On this tutorial I am going to show you how to use Rsync to backup files or directories from Linux to a remote Windows shared. Rsync is a powerful tool to backup data to a local directory or remote shared folder via ssh or using samba. We can also automate the process so we do not have to execute the backup command everytime.
First, make sure you have rsync installed. On this tutorial, I am using Elementary OS Luna which rsync is already installed. To check, type this command on Terminal
rsync –version
If rsync is installed, you will see the following version information printed on screen
dhani@dhani-elementary:~$ rsync –version
rsync version 3.0.9 protocol version 30
Copyright (C) 1996-2011 by Andrew Tridgell, Wayne Davison, and others.
Web site: http://rsync.samba.org/
Capabilities:
64-bit files, 64-bit inums, 32-bit timestamps, 64-bit long ints,
socketpairs, hardlinks, symlinks, IPv6, batchfiles, inplace,
append, ACLs, xattrs, iconv, symtimesrsync comes with ABSOLUTELY NO WARRANTY. This is free software, and you
are welcome to redistribute it under certain conditions. See the GNU
General Public Licence for details.
Now, since we want to save the backup on a remote directory (Windows shared folder), we need to mount the remote folder first.
mount -t cifs //192.168.2.101/share -o username=fitri,password=12345 /mnt/remote-folder
Change the IP address with the remote Windows IP address, and also username and password to login to Windows.
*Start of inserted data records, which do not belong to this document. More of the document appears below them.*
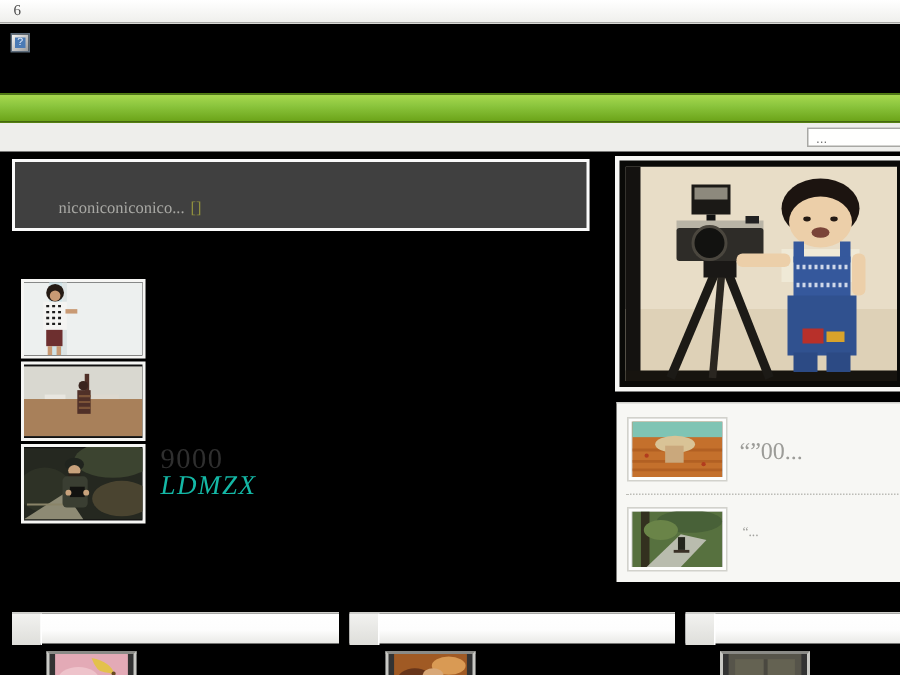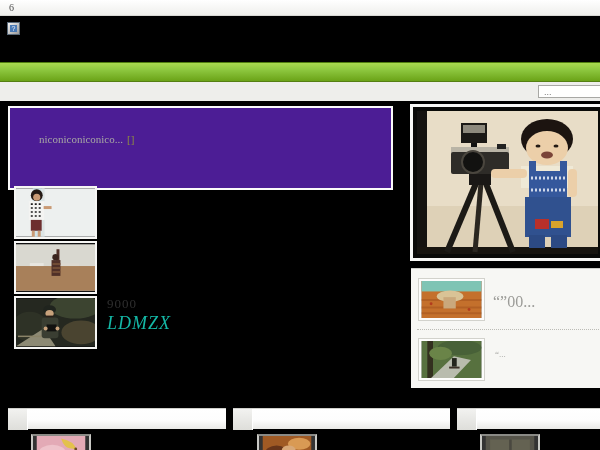--- a/index.html
+++ b/index.html
@@ -33,8 +33,8 @@
     font-family:"Liberation Sans", sans-serif; }
 
   
-  .quote-box { position:absolute; left:8px; top:106px; width:385px; height:84px;
-    border:2px solid #fafafa; background:#4c1d95; }
+  .quote-box { position:absolute; left:8px; top:106px; width:385px; height:48px;
+    border:2px solid #fafafa; background:#404040; }
   .quote-text { position:absolute; left:29px; top:25px; font-size:11px; color:#a8a8a4; }
   .quote-suffix { position:absolute; left:117px; top:25px; font-size:11px; color:#8f8f3e; }
 

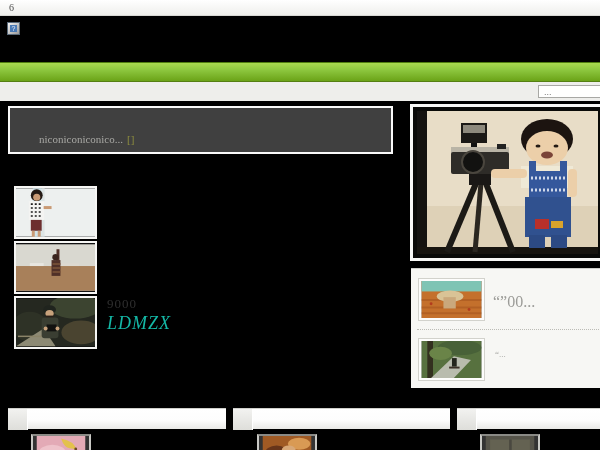--- a/index.html
+++ b/index.html
@@ -44,7 +44,7 @@
   .thumb svg { display:block; width:100%; height:100%; }
   .t1 { top:186px; } .t2 { top:241px; } .t3 { top:296px; }
 
-  .stat-count { position:absolute; left:107px; top:296px; font-size:13px; color:#2f2f2f; letter-spacing:1px; }
+  .stat-count { position:absolute; left:107px; top:296px; font-size:19px; color:#2f2f2f; letter-spacing:1px; }
   .stat-code  { position:absolute; left:107px; top:313px; font-size:18px; color:#14b8a6; letter-spacing:1px;font-style:italic; }
 
   

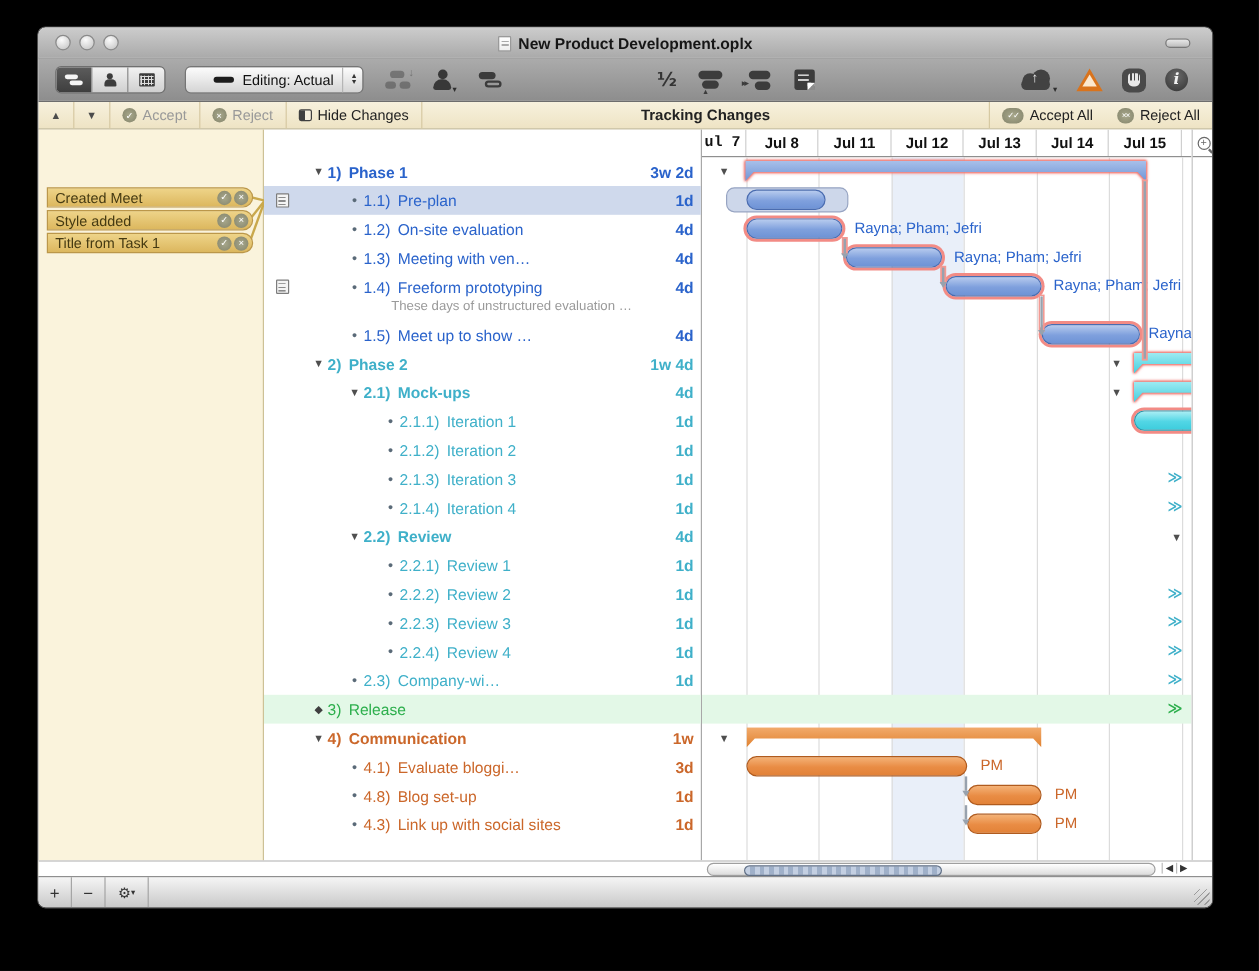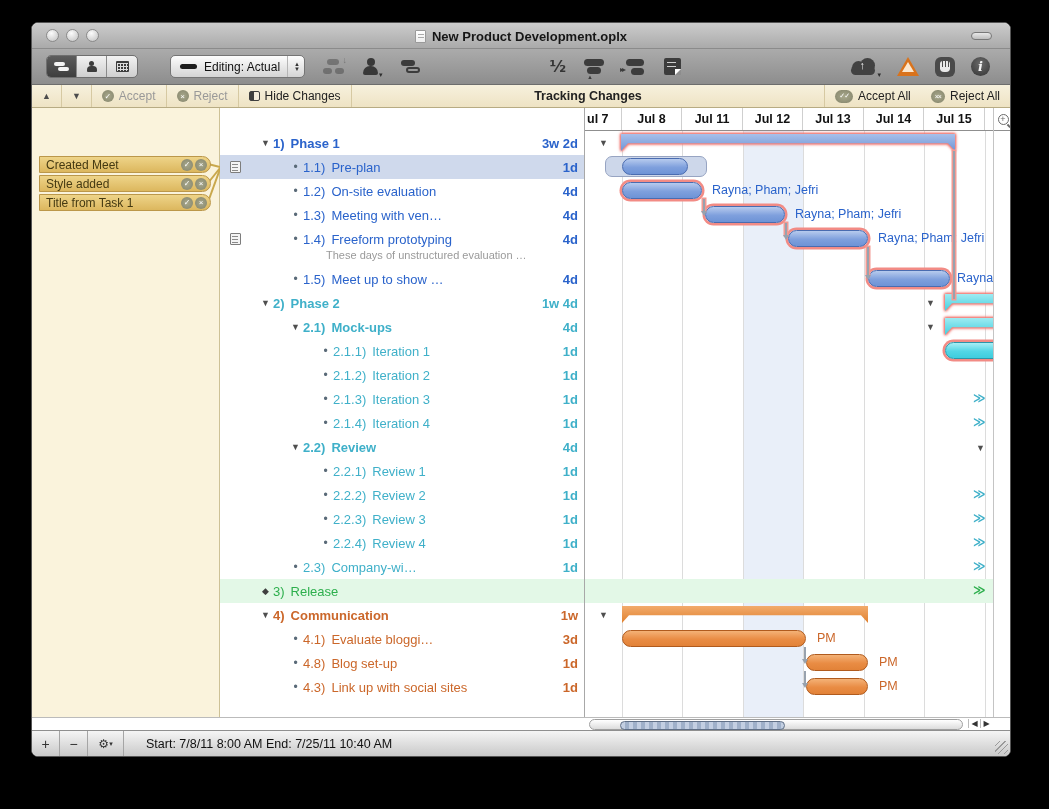--- a/index.html
+++ b/index.html
@@ -38,7 +38,7 @@
   .glyph-cal { width:13px; height:11px; background:#3c3c3c; border-radius:1px; position:relative; }
   .glyph-cal:before { content:""; position:absolute; inset:2px 1px 1px 1px;
        background:repeating-linear-gradient(90deg,#ddd 0 1px,transparent 1px 3px),repeating-linear-gradient(#ddd 0 1px,transparent 1px 3px); }
-  #editing-pop { margin-left:32px; height:23px; display:flex; align-items:center; gap:7px; padding:0 4px 0 9px;
+  #editing-pop { margin-left:16px; height:23px; display:flex; align-items:center; gap:7px; padding:0 4px 0 23px;
                  border:1px solid #757575; border-radius:5px; background:linear-gradient(#fdfdfd,#d4d4d4); }
   #editing-swatch { width:17px; height:5px; border-radius:2.5px; background:#1c1c1c; }
   #editing-label { font-size:12px; color:#111; }

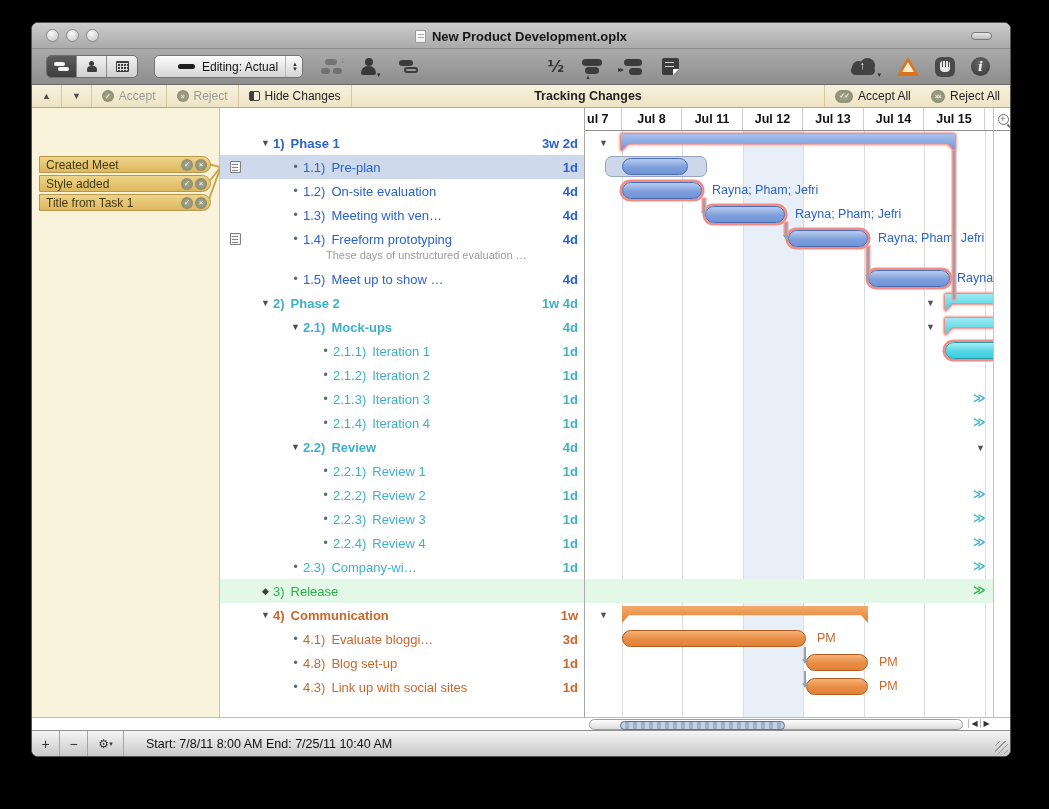--- a/index.html
+++ b/index.html
@@ -601,7 +601,7 @@
 
     <div id="gantt">
       <div id="time-hdr" style="left:0">
-          <div class="day-cell" style="left: 0px; width: 37px; justify-content: flex-start; padding-left: 2px;">ul 7</div>
+          <div class="day-cell" style="left: 0px; width: 37px; justify-content: flex-start; padding-left: 2px; font-family: Liberation Mono, monospace;">ul 7</div>
           <div class="day-cell" style="left: 37px; width: 60px;">Jul 8</div>
           <div class="day-cell" style="left: 97px; width: 61px;">Jul 11</div>
           <div class="day-cell" style="left: 158px; width: 60px;">Jul 12</div>

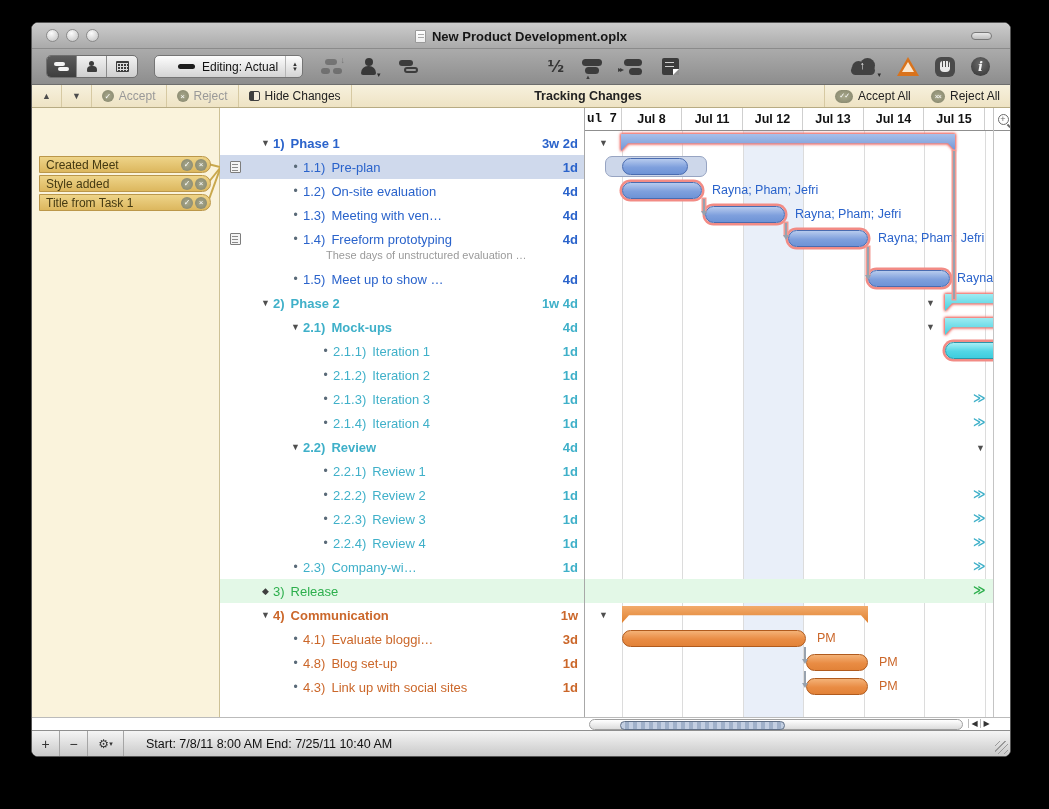--- a/index.html
+++ b/index.html
@@ -746,7 +746,6 @@
         <span>⚙</span>
         <span style="font-size:7px">▾</span>
       </div>
-    <div id="sb-text">Start: 7/8/11 8:00 AM End: 7/25/11 10:40 AM</div>
     <div id="grip"></div>
   </div>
The command above will mount the folder share on Windows to /mnt/remote-folder. Change this with your own.
Next, we can execute this command to backup a folder to the remote folder.
rsync -avv /home/fitri/ /mnt/remote-folder
The command above will backup /home/fitri to the mounted folder. In this case, the file will be saved on the remote folder which is mounted on /mnt/remote-folder.